Year of the King: An Actor's Diary and Sketchbook - Twentieth Anniversary Edition (4 page)

Read Year of the King: An Actor's Diary and Sketchbook - Twentieth Anniversary Edition Online

Authors: Antony Sher

Tags: #Arts & Photography, #Performing Arts, #Theater, #Acting & Auditioning, #Stagecraft, #Biographies & Memoirs, #Arts & Literature, #Entertainers, #Humor & Entertainment, #Literature & Fiction, #Drama, #British & Irish, #World Literature, #British, #Shakespeare

BOOK: Year of the King: An Actor's Diary and Sketchbook - Twentieth Anniversary Edition
4.95Mb size Format: txt, pdf, ePub

And he's South African. Or was. Originally from good Communist
Jewish stock, he was imprisoned after Sharpeville for distributing leaflets
(in prison he claims to have given a notable Lady Bracknell), exiled and
can never return.

It is South Africa that we discuss today. Recently I've had this yearning to
go back to visit and see my family. But this feeling is most uncharacteristic -
I've been back only once in the fifteen years away; that was eight years
ago. For so many years I was a closet South African. Having to say `I was
born in South Africa' stuck in my throat like a confession of guilt.

Monty is delighted. Thinks it is an excellent idea to go and have a grub
round in my roots, rub that soil through my fingers; he sees it as an
encouraging development in our work together.
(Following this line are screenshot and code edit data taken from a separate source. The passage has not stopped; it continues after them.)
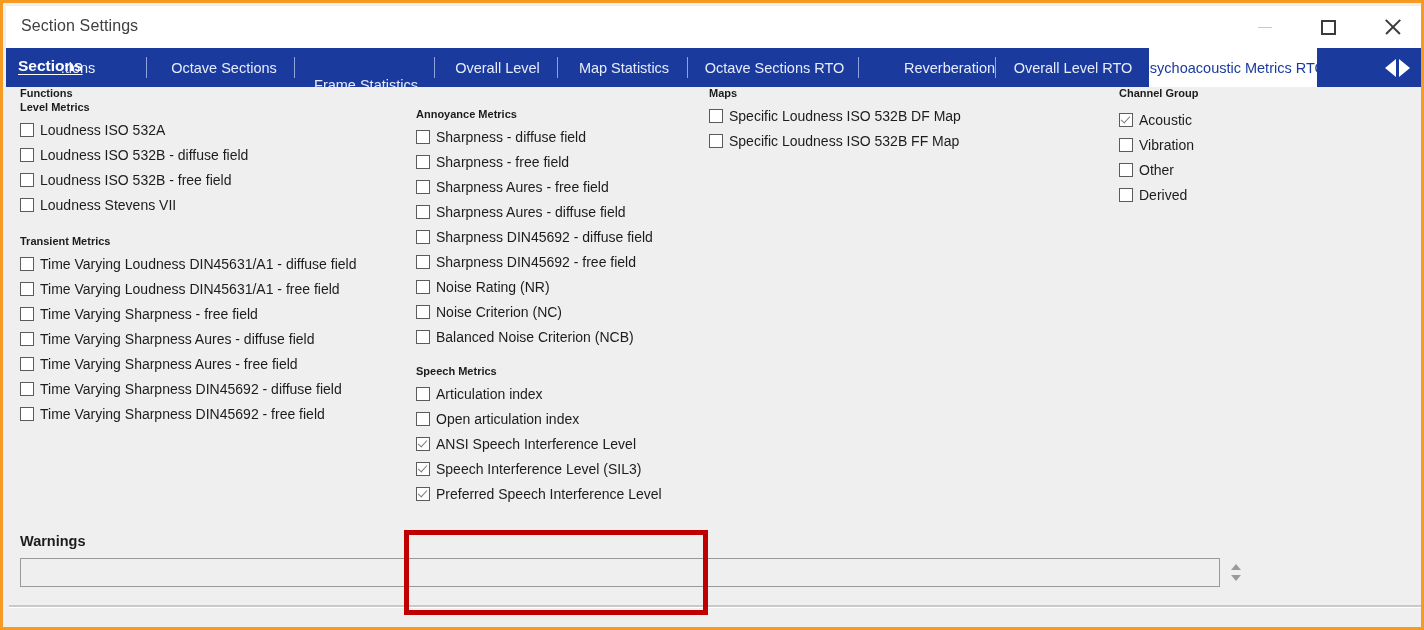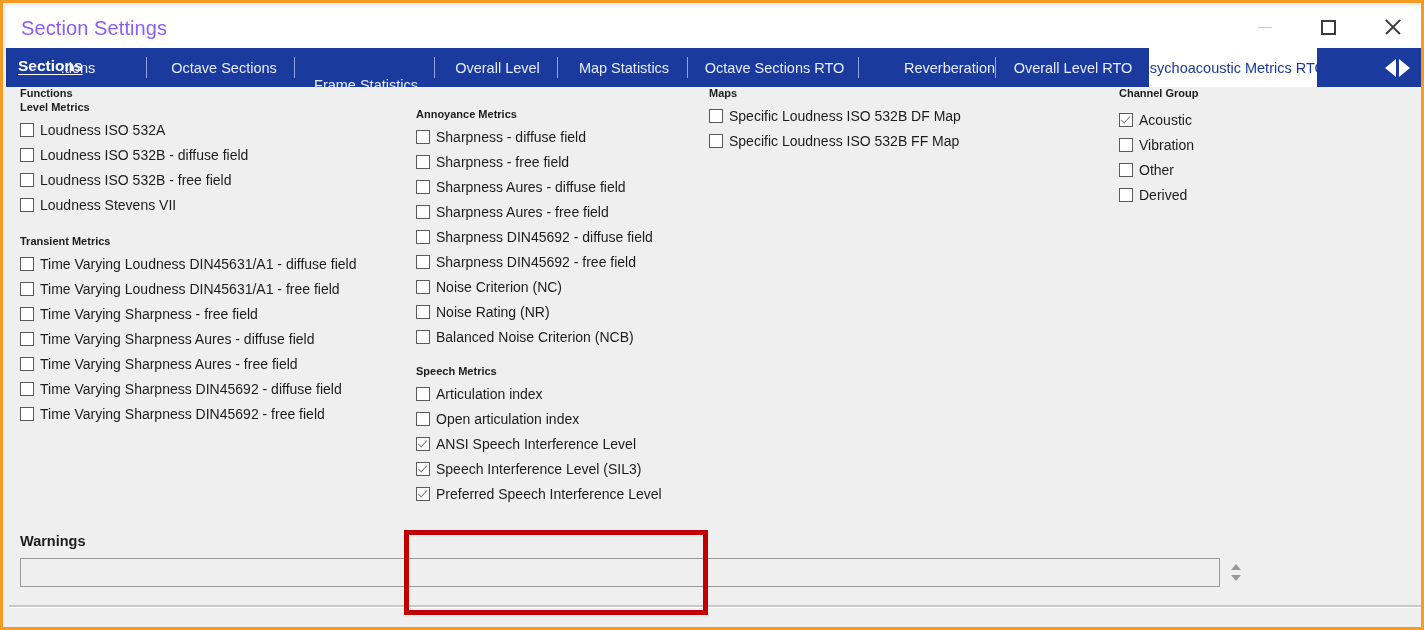--- a/index.html
+++ b/index.html
@@ -33,8 +33,8 @@
     position: absolute;
     left: 15px;
     top: 11px;
-    font-size: 20px;
-    color: #8b5cf6;
+    font-size: 16px;
+    color: #404040;
     letter-spacing: .1px;
   }
   .wbtn {

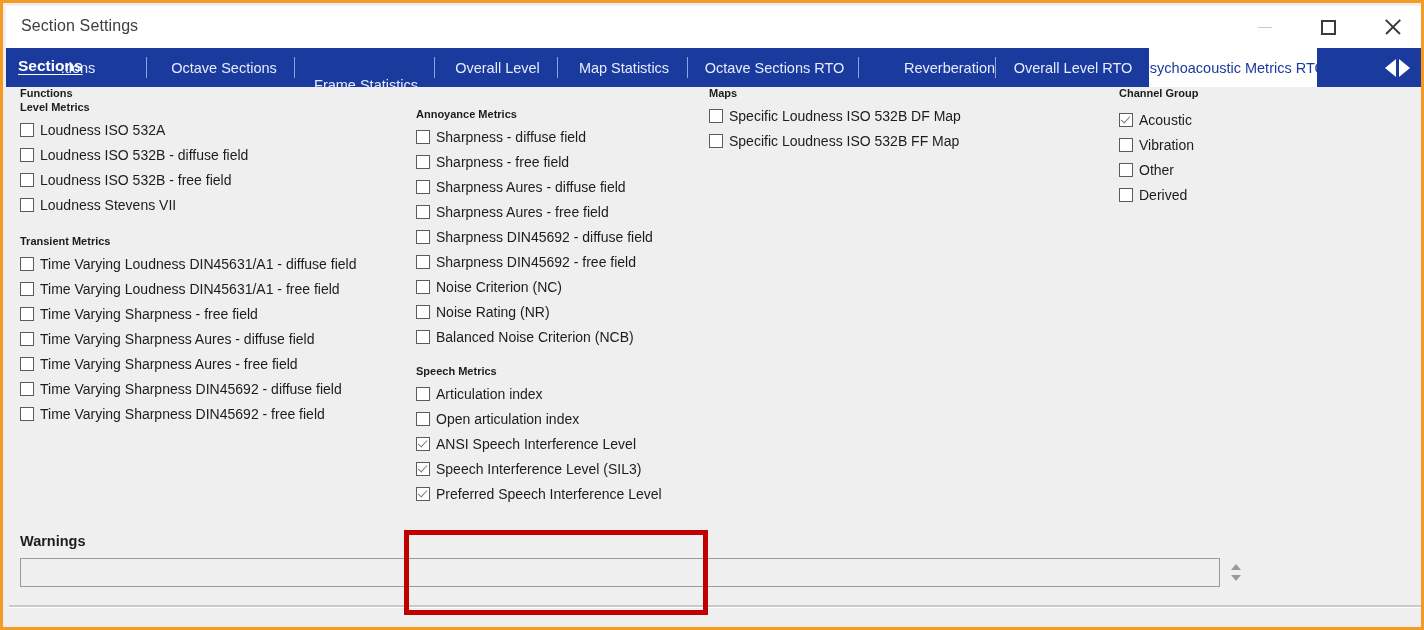--- a/index.html
+++ b/index.html
@@ -342,11 +342,11 @@
       </div>
       <div class="cbrow">
         <span class="cbox"></span>
+        <span class="cblabel">Sharpness Aures - free field</span>
+      </div>
+      <div class="cbrow">
+        <span class="cbox"></span>
         <span class="cblabel">Sharpness Aures - diffuse field</span>
-      </div>
-      <div class="cbrow">
-        <span class="cbox"></span>
-        <span class="cblabel">Sharpness Aures - free field</span>
       </div>
       <div class="cbrow">
         <span class="cbox"></span>

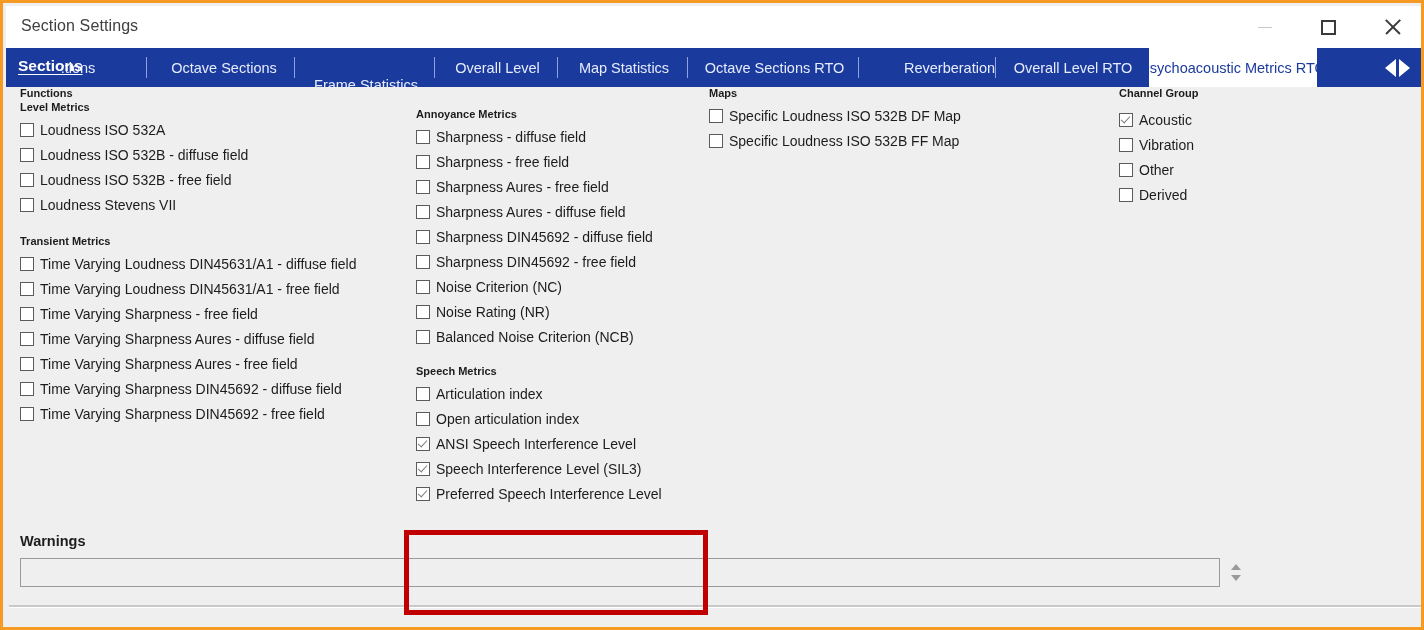--- a/index.html
+++ b/index.html
@@ -358,11 +358,11 @@
       </div>
       <div class="cbrow">
         <span class="cbox"></span>
+        <span class="cblabel">Noise Rating (NR)</span>
+      </div>
+      <div class="cbrow">
+        <span class="cbox"></span>
         <span class="cblabel">Noise Criterion (NC)</span>
-      </div>
-      <div class="cbrow">
-        <span class="cbox"></span>
-        <span class="cblabel">Noise Rating (NR)</span>
       </div>
       <div class="cbrow">
         <span class="cbox"></span>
I confess to him (so much of this is like Confession, I wonder if there's
less call for therapy in Catholic circles) that another reason in the past for
not returning is that I wanted to wait until I could step off the plane to
the crackle of exploding flashbulbs. This seems silly now. He says it is a common syndrome - people who've left home to make good elsewhere
want to return as heroes.

`Anyway,' he says, `maybe there will be photographers at the airport.'

`There won't. I'm not famous.'

`You're well known.'

`There won't be photographers, Monty.'

`So, all right, maybe one photographer.'

I leave the session very uplifted, very excited. Going home.

Wednesday 16 November

Halfway through the evening performance of King Lear. We'd done the
first storm scene. I was alone on stage, coming to the end of the Fool's
soliloquy. Goosestepped to the front of the stage, `FOR - I - LIVE -
BEFORE - HIS - TIME', aware that I was slamming my feet down
harder than usual ... swung into the little dance - BANG! My first
thought as I fell was, `Fucking floorboards!' I looked round. No hole in
the stage. No floorboard sticking up. Then what had hit the back of my
leg? What had made that noise? A bullet? Dazed, I looked towards the
audience for the assassin or some explanation. Realised I was sitting on
the floor, had missed several cues, the music was unwinding round me, I
tried to rise, fell again. Hopped off stage and fell. Lear, Kent and Fool
have to go back on almost immediately. To Gambon (King Lear): `Mike,
I can't walk!' He, thinking this was part of our patter, said, `Well then
you'd better crawl, hadn't you? Stupid red-nosed tit.' Cue light. They ran
on. I crawled after. The audience probably thought it was intentional -
Lear, Kent, Poor Tom running round the heath, the Fool flagging,
crawling behind ...

End of that scene. Crawled into the wings. A crowd of stage-managers
had gathered. `Tony, what's the matter?' `Don't know, can't stand up.'
`Are you in pain?' `Don't know, don't know what's going on.' The next
entrance was from under the stage, down several flights of stairs. Mal
Storry (Kent) picked me up in his arms and carried me like a child ...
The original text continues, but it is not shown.